By far the most valuable thing I have learned, with the help of a course run through my local writer’s centre, is to stop reading the draft line by line in a deep way each time I attempt a run-through. If I am looking at structure and I am attempting to see if it is sound, then in order to see it, I need to go scene by scene, as structural editors do, not line by line, as readers do. There will be time enough for that when I am at that stage in my editing.
In order to gain the perspective I needed to see the structure of my book, I was asked to create a story map. All this entailed was to skim the book, and write a short sentence on each scene. I placed these sentences next to their scenes in a table and could see the progression of the entire novel in a couple of pages.
It was extraordinary. I could see the story. I could see where it moved too slowly or too quickly. I could see where story lines fell away and could make decisions to cut them or to develop them further. I could follow the motivations of my character’s throughout the narrative and form an opinion about whether their actions reflected their desires.

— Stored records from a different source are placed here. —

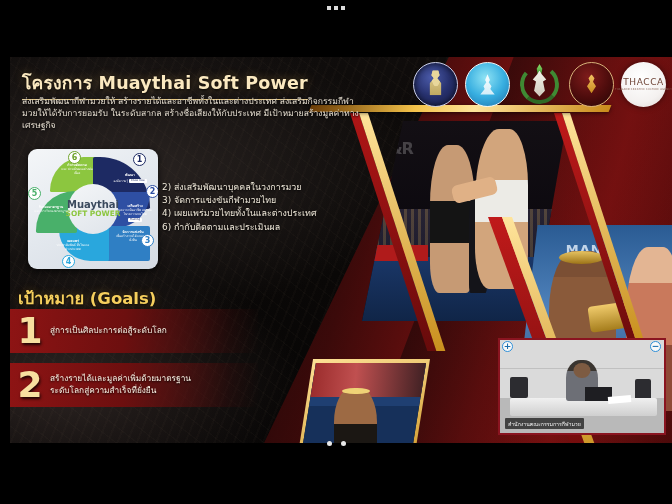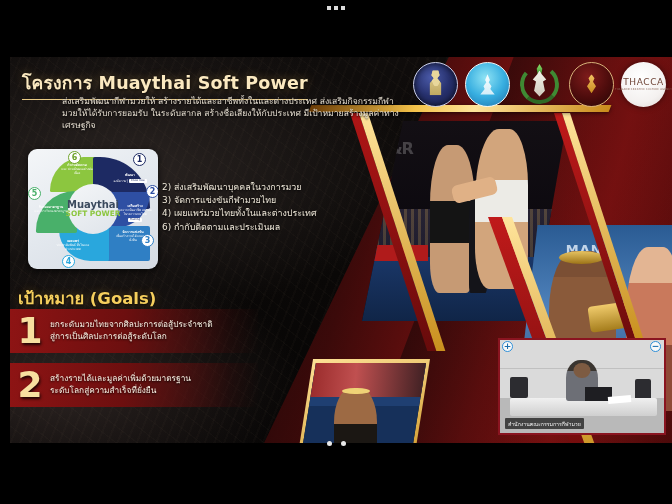--- a/index.html
+++ b/index.html
@@ -170,21 +170,20 @@
     border-bottom: 1.6px solid #e7c983;
     padding-bottom: 2px;
     z-index: 20;
   }
   .project-desc {
     position: absolute; left: 12px; top: 38px; width: 338px;
     font-size: 8.6px; line-height: 1.42;
     color: #ece4d6;
     text-shadow: 0 1px 2px rgba(0,0,0,.95);
     z-index: 20;
-    margin-left: 40px;
   }
 
   
   .puzzle-card {
     position: absolute; left: 18px; top: 92px;
     width: 130px; height: 120px;
     border-radius: 9px;
     background: linear-gradient(150deg, #f4f6f8 0%, #e3e8ee 50%, #d5dbe3 100%);
     box-shadow: 0 2px 7px rgba(0,0,0,.75);
     overflow: hidden;
@@ -597,21 +596,20 @@
       <li>3) จัดการแข่งขันกีฬามวยไทย</li>
       <li>4) เผยแพร่มวยไทยทั้งในและต่างประเทศ</li>
       <li>6) กำกับติดตามและประเมินผล</li>
     </ul>
 
     <div class="goals-head">เป้าหมาย (Goals)</div>
 
     <div class="goal g1">
       <div class="num">1</div>
       <div class="txt">
-        <div>ยกระดับมวยไทยจากศิลปะการต่อสู้ประจำชาติ</div>
         <div>สู่การเป็นศิลปะการต่อสู้ระดับโลก</div>
       </div>
     </div>
 
     <div class="goal g2">
       <div class="num">2</div>
       <div class="txt">
         <div>สร้างรายได้และมูลค่าเพิ่มด้วยมาตรฐาน</div>
         <div>ระดับโลกสู่ความสำเร็จที่ยั่งยืน</div>
       </div>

In constructing this story map, I was able to capture an overview and hold it in my mind long enough to make a list of issues to think about and address as solutions came to me. But there is another advantage to this process. The philosophy of the novel made itself apparent. As humans, story feels almost innate. It has been with us for a long time. Ask us what it is though and we might be stuck for words. I learned how complex long form fiction is. How nuanced.
That first draft is like a dream. I feel my way through it. I skip. I play. I am a spring lamb until I lose that spirit about three quarters of the way through and start to feel haunted and in need of an ending. But the first draft is only the clay. It can be great clay. It is where the whimsy lives and novels need that. In fact, it might be that I should throw myself into the first draft like every hopeful marathon runner, skip, dance and finally crawl desperately over the finish line because that is how the whimsy is made.
Novels, though, those which love their readers back are made of sterner stuff. Find those in the editing stage.